This book is not angry. Nor is it naïve. It is, however, frustrated. And hopeful. And calm.

In this locally published religious polemic, Winnipegger Merv Michalyshen offers quite a bit about himself.

At times, this is so much the case that it reads as a memoir of a self-confessed common Catholic, but it never fails to veer back to its central, grand thesis about the past, present and future of Catholic churches the world over.

One can piece together that Michalyshen was raised and educated in Manitoba, taught and administered in public education for almost 40 years, then retired.

He subsequently went with his wife on a three-year voluntary mission (with the Toronto-based Scarboro Foreign Missions) to Malawi in 2000.

Reflecting on his career and his mission, he has now found the courage to speak up politely on matters he -- and hundreds of millions somewhat like him, he believes -- has kept quiet for far too long.

Michalyshen describes himself as a "pre-baby-boomer" and is very sure to point out he does not write as an academic nor as a theologian. (He is obviously not a professional writer, since this book, his first, contains several errors of editing and proofreading and some sloppy and incomplete referencing.)

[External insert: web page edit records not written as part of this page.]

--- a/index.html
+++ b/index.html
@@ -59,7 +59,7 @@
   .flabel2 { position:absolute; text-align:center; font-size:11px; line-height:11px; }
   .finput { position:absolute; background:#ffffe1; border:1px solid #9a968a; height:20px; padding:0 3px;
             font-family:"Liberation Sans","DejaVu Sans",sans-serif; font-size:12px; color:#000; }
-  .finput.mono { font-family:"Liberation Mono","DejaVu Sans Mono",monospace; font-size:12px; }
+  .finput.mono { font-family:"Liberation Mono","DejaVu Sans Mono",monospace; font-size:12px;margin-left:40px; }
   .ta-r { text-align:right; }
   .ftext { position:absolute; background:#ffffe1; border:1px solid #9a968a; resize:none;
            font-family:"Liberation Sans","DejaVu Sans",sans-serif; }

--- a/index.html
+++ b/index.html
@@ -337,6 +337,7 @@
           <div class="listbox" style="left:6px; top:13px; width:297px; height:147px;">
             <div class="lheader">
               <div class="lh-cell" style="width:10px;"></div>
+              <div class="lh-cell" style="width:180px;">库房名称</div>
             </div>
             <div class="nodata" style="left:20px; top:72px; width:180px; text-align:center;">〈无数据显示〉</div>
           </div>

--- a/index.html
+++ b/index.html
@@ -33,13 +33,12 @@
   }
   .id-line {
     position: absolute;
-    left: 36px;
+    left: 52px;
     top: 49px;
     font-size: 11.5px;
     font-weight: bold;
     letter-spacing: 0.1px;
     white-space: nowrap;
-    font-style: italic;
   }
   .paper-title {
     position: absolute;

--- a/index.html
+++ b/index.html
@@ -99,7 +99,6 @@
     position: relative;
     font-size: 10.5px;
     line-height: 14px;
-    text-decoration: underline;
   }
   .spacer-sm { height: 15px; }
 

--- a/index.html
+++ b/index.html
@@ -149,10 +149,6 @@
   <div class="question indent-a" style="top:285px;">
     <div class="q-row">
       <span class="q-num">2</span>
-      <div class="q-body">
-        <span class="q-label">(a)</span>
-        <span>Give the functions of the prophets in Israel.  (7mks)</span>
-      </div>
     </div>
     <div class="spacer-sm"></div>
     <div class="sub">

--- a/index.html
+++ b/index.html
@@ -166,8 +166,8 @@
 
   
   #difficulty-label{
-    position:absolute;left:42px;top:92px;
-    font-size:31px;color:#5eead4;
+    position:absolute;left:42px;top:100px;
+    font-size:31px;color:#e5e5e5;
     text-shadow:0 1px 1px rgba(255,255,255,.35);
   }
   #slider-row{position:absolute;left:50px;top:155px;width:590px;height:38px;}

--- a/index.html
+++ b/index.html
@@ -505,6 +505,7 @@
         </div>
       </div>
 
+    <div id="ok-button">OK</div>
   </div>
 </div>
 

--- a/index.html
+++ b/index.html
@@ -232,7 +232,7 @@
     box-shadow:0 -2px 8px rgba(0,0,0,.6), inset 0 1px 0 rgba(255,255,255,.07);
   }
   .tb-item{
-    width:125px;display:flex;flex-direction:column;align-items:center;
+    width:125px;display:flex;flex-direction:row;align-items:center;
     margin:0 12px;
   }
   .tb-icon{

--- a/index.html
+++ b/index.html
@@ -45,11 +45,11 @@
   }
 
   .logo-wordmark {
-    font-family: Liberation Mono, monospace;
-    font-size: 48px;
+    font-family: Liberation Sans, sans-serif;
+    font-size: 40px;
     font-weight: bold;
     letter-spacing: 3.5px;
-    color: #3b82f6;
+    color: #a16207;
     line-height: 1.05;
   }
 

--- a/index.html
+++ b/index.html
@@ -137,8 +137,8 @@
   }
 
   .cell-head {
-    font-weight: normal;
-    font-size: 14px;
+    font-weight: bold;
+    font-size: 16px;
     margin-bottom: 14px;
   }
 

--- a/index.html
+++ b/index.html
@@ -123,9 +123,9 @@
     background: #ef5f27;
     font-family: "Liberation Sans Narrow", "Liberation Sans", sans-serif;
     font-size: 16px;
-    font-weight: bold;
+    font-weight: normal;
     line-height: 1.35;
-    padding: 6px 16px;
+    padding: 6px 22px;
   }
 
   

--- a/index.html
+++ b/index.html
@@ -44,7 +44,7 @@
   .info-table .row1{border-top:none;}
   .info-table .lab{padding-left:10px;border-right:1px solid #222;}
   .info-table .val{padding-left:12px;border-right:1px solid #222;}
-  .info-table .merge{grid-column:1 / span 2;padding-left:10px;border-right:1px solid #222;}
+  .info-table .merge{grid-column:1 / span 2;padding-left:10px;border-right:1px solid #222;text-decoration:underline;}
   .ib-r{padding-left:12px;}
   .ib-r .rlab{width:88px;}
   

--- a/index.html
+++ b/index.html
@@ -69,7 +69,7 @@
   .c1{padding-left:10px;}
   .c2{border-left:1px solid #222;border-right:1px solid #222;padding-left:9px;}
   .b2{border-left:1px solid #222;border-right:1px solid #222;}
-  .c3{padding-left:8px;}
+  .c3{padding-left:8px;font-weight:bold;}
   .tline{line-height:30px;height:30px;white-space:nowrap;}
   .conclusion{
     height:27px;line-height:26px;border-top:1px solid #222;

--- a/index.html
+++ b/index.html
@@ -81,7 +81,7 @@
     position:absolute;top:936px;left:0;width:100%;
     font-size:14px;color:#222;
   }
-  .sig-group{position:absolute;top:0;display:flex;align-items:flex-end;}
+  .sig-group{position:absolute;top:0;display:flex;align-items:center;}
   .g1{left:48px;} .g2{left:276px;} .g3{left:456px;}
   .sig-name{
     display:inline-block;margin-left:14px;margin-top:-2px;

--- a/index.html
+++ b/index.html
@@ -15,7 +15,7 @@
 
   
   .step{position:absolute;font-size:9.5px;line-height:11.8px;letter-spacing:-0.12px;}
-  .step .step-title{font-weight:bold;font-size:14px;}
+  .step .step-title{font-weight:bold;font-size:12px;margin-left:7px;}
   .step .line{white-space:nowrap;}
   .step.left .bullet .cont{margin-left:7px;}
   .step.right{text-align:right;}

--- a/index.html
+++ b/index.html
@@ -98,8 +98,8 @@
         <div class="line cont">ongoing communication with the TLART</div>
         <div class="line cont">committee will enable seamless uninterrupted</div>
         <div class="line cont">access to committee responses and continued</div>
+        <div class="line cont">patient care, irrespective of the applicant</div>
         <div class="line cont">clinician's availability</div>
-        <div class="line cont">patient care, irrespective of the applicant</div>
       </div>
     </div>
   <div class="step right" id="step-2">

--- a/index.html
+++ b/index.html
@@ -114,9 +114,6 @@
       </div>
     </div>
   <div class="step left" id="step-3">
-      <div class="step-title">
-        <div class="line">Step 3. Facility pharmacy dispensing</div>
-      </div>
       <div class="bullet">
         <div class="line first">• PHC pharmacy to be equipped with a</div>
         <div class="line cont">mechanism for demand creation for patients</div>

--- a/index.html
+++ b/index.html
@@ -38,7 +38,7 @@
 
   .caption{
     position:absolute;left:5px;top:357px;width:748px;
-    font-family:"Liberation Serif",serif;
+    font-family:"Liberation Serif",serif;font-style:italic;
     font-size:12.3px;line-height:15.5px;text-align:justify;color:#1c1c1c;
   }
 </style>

What he is is 70-ish, a Ukrainian Catholic who was fully aware before, during and after Vatican II, a Canadian, a missionary and a lay "dissenter" (not, he is careful to announce, a "dissident").

He loves his Church dearly but he wants to see it wake up and thinks it is entirely possible this could and should begin to happen in his lifetime.

The attempt here is to get a ball rolling. The ball is the voice of the average lay Catholic person, a group Michalyshen again and again tags "the 99 per cent."

His book makes yet again clear (to those within and without) how silly that is.

In nine even chapters, he takes up topics such as sexuality, gender and priesthood, peppering his discussions with personal anecdotes and quotations from both Vatican documents and infamous disputations of those documents.

Nestled among those chapters are two remarkable features, one a story, the other a stat. The story is of their three-year missionary work in southeast Africa. Michalyshen suitably taught in a Jesuit school, his wife worked as a nurse in a medical facility.

What they learned especially is that there is no romantic, more attractive Catholicism in the Third World.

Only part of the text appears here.